Pour le reste, il fallait alors agir vite, car seule l’application initiale était supprimée, le malware était toujours présent sur le téléphone. Google a donc choisit d’installer automatiquement sur les téléphones infectés, l’Android Market Security Tool March 2011. Cette application supprime toutes les références de Droid Dream, sur le système. Dans le détail, elle obtient le privilège root, désinstalle le malware, puis se supprime elle même. Notez qu’elle est également disponible sur l’Android Market, si vous voulez vous assurer de n’avoir aucun problème.

Kaspersky, éditeur de solutions sécuritaires, a pris la parole contre la manière de faire de Google. Selon cette entreprise, l’installation de l’application appliquant le patch, sans demander l’autorisation à l’utilisateur, est une approche discutable. De ce point de vue, il est vrai que Google va à l’encontre du « droit » de ses clients. Seulement, pour les non-geeks, il était important qu’une procédure rapide et unifiée soit mise en oeuvre. C’était certainement le meilleur choix de côté là. 

Cependant, des analystes de Kaspersky ont montré que la faille n’était en aucun cas bouchée. Dit autrement, si une autre application se base sur Droid Dream, ou une variante, le vers pourrait à nouveau rentrer en action. L’Android Market a été patché pour éviter que de nouvelles applications soient soumises. Mais il reste les markets alternatifs, ou encore les sites illégaux. Un appel à la prudence est donc de mise. Nous vous conseillons également d’avoir un regard critique sur les permissions des applications, quitte à contacter directement le développeur.

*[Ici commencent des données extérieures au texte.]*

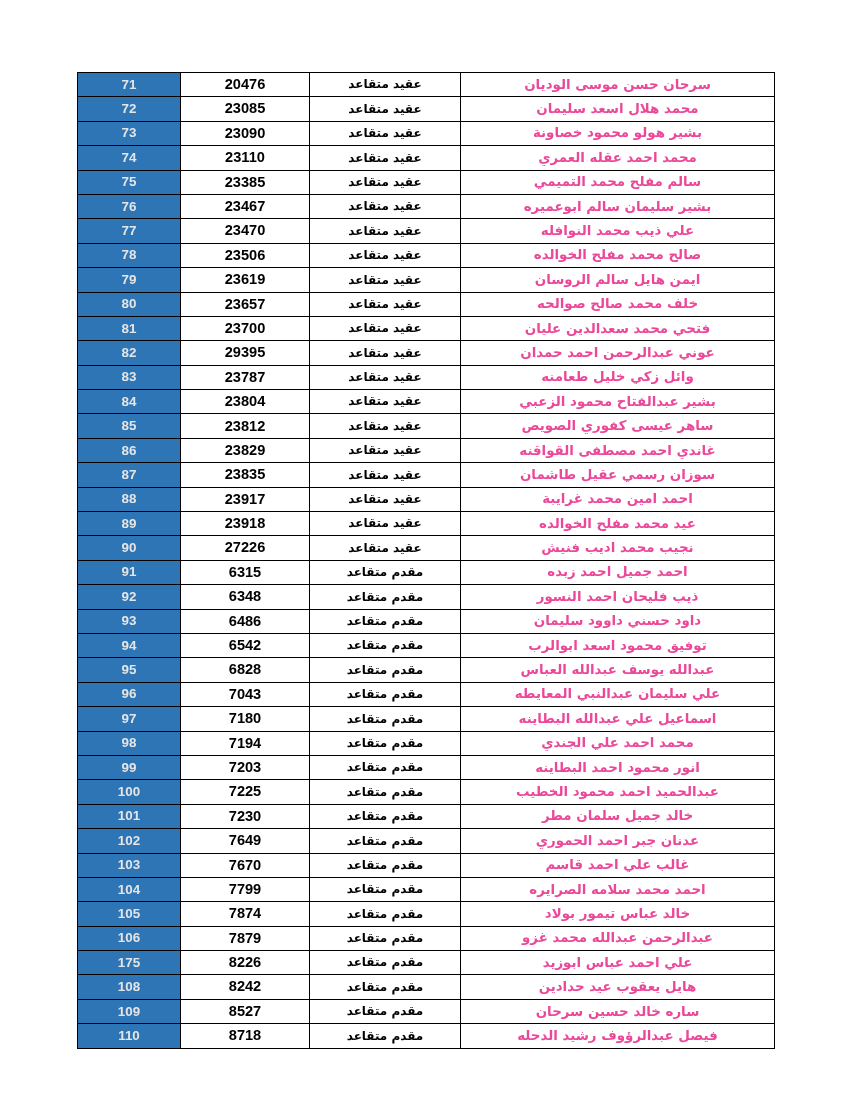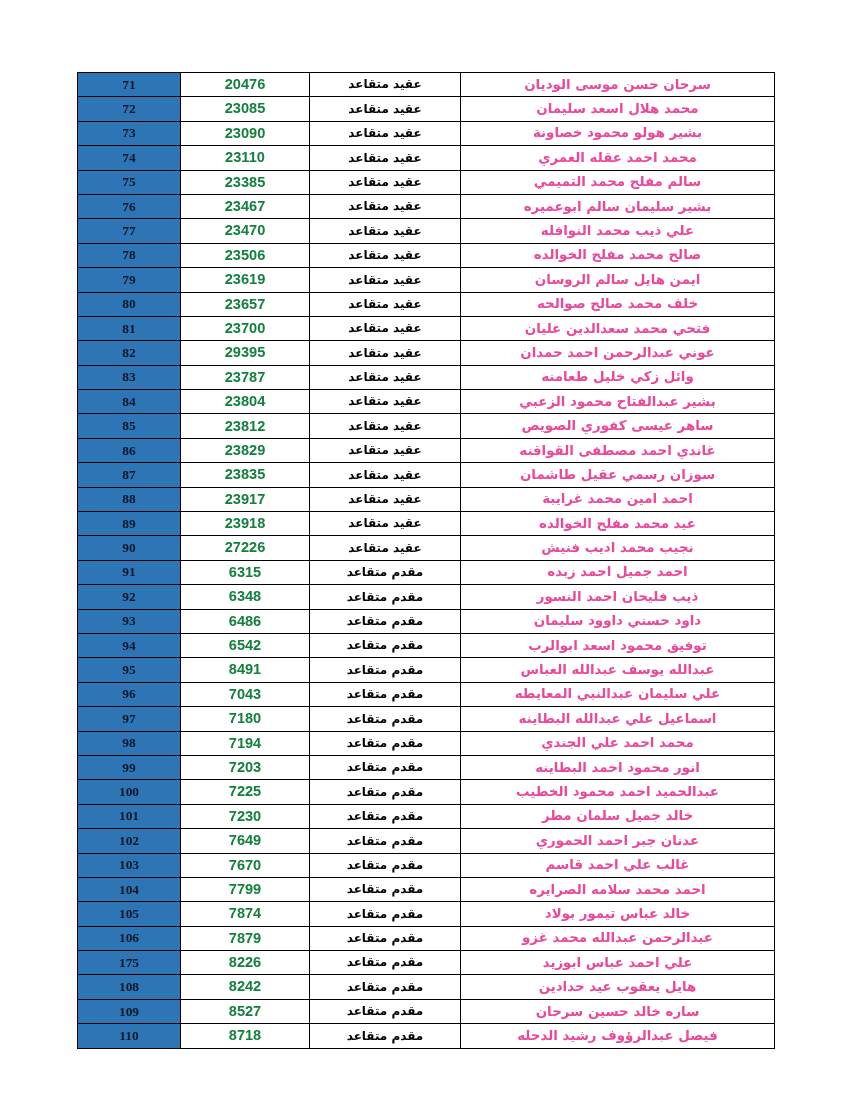"71" td.cell-seq { color: #0f172a -> #e5e5e5; font-family: Liberation Serif, serif -> Liberation Sans, sans-serif }
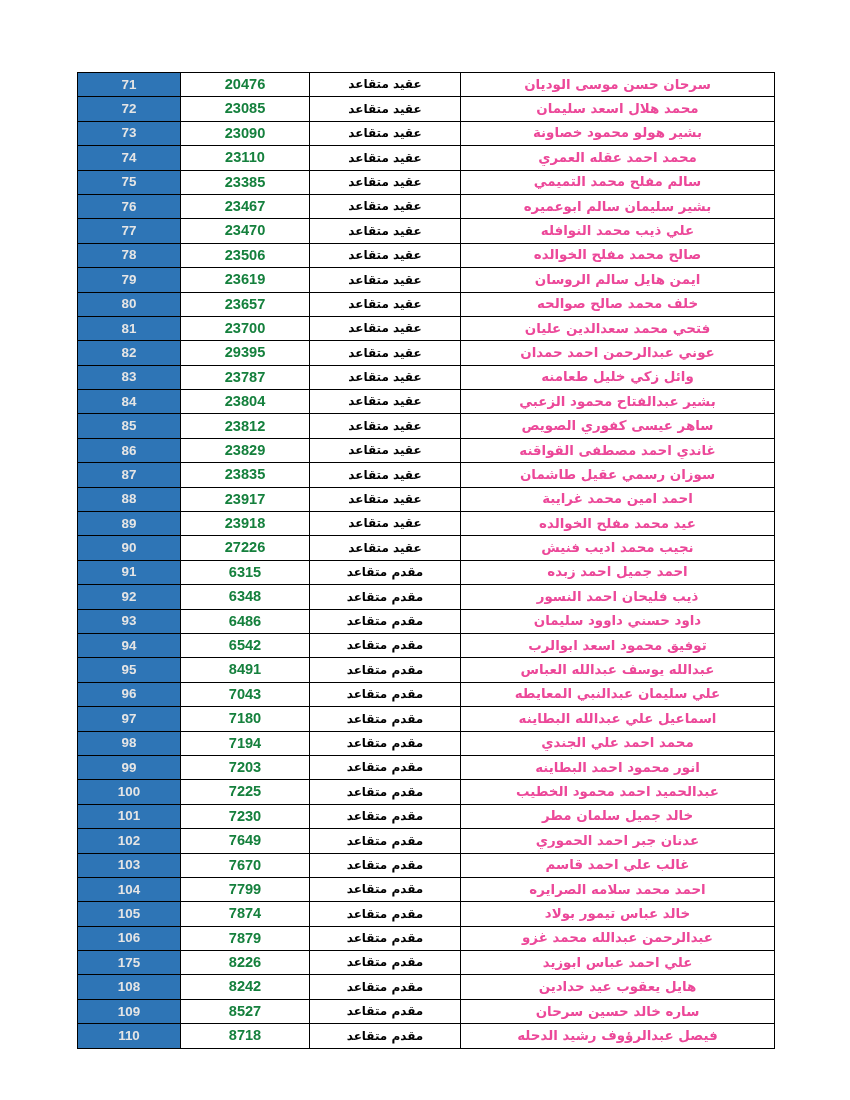"20476" td.cell-id { color: #15803d -> #000000 }
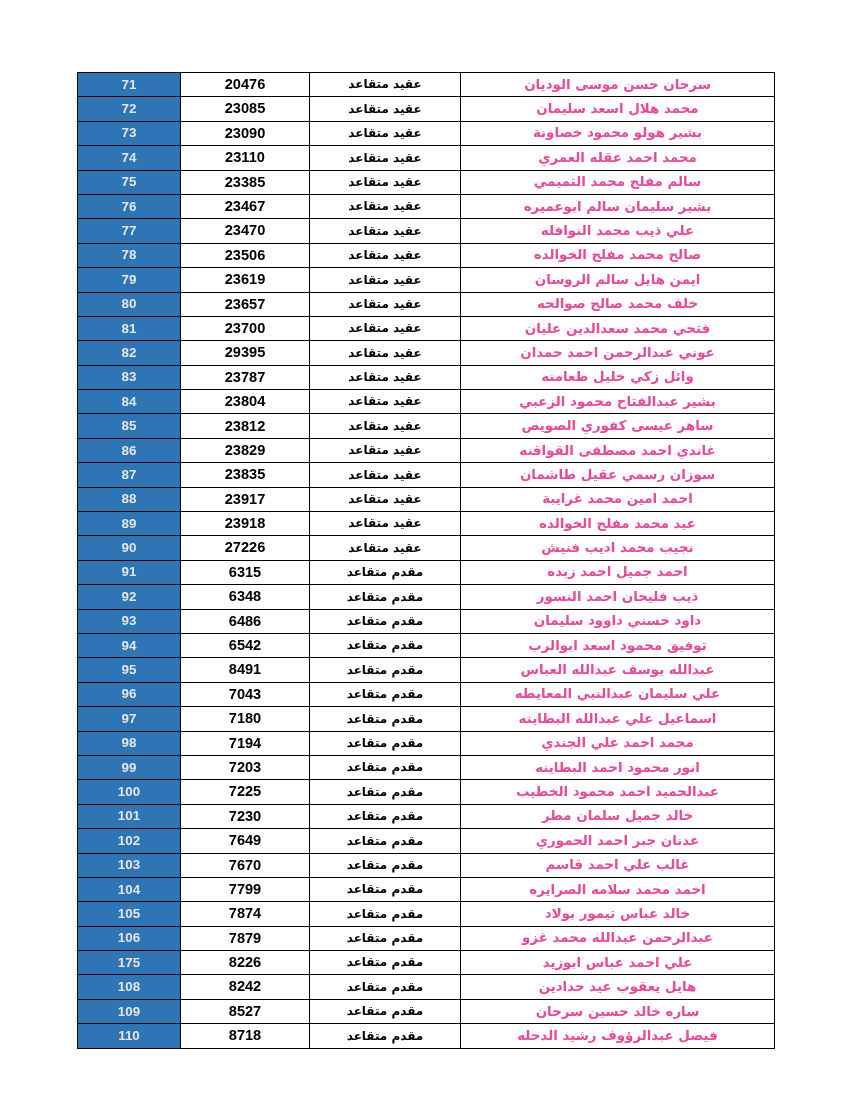"8491" td.cell-id { text: 8491 -> 6828 }
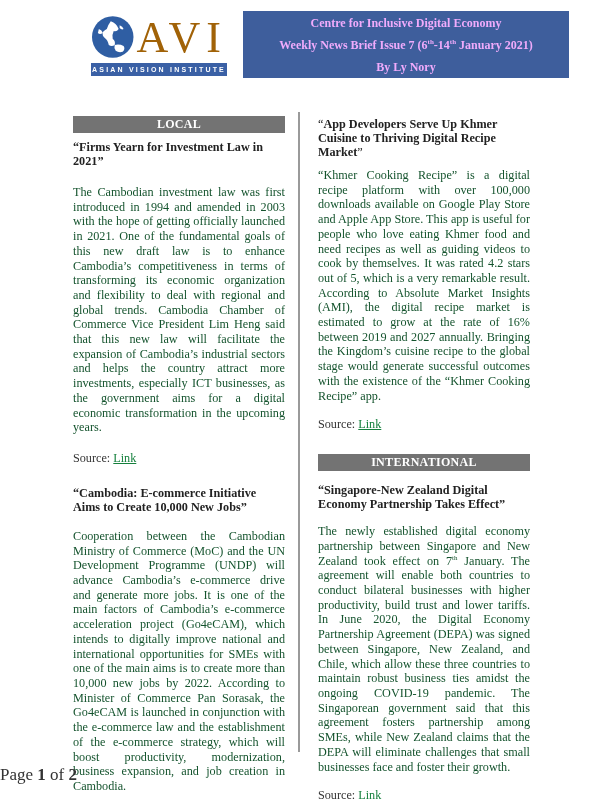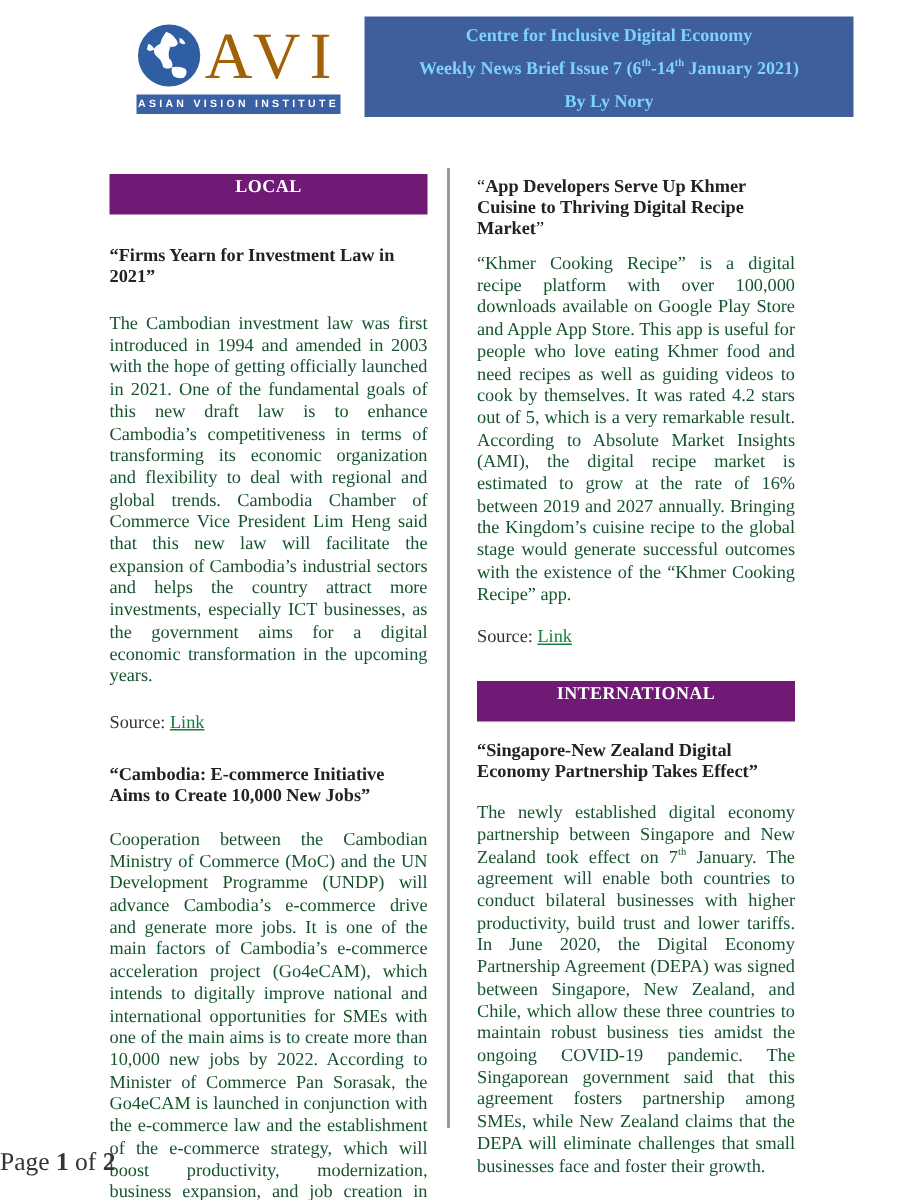"Centre for Inclusive Digital Economy" .header-box { color: #7dd3fc -> #f0abfc }
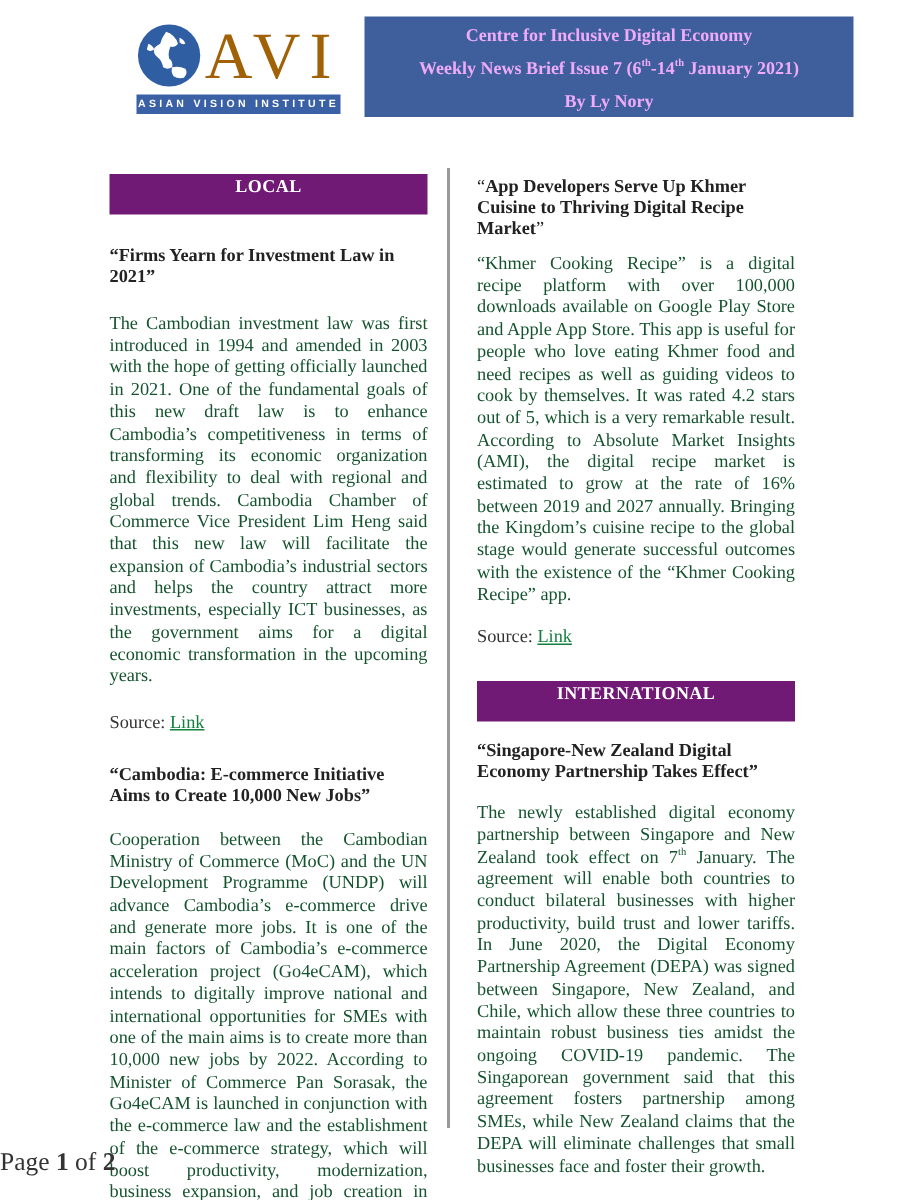"LOCAL" .section-bar { background: #701a75 -> #737373; height: 27px -> 17px }
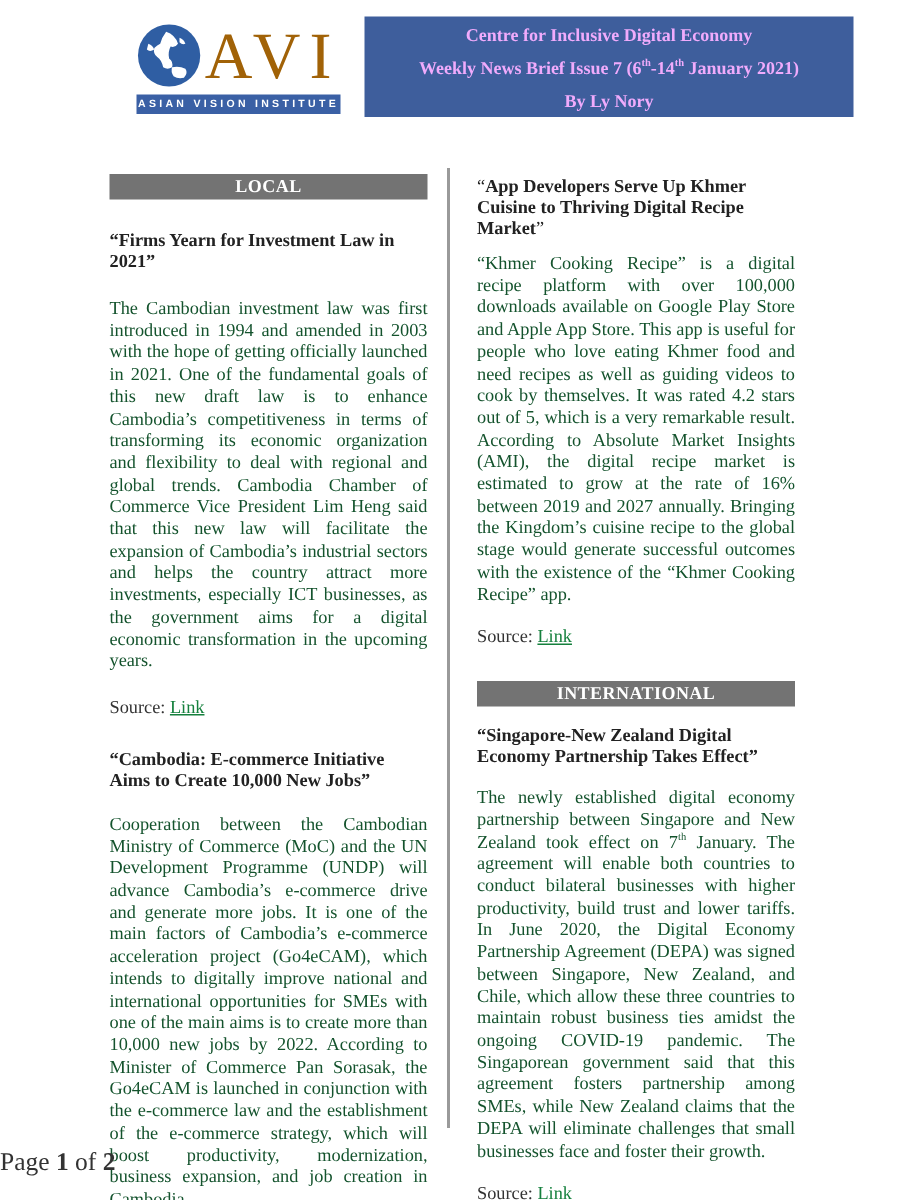"“Firms Yearn for Investment Law" div.headline { margin-top: 20px -> 7px }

En parallèle, nous apprenons via Symantec, que l’Android Market Security Tool March 2011 est disponible sur des markets illégaux. Seulement, cette version est infectée d’un malware proche du « Fake 10086 ». Il envoie l’IMEI, le numéro de téléphones et d’autres données moins importantes vers un serveur tiers. Pour les asiatiques, ce vers est un peu plus dangereux, car il va tenter d’envoyer et recevoir des SMS de numéros surtaxés. Pour les autres, c’est plus un problème de vie privée. Pour supprimer le « Fake 10086 », il suffit simplement de supprimer l’application téléchargée du terminal. Pour l’instant, seule l’application de Symantec (sur l’Android Market) est capable de détecter et supprimer ce nouveau malware.

Pour les terminaux disposant de l’Android Market, essayez tant que possible d’utiliser uniquement cette source. Pour les autres, utilisez les outils fournis avec votre téléphone/tablette. Le système Android s’est fortement assombri, au point que Google va devoir améliorer drastiquement sa politique, sans quoi il pourrait perdre des clients.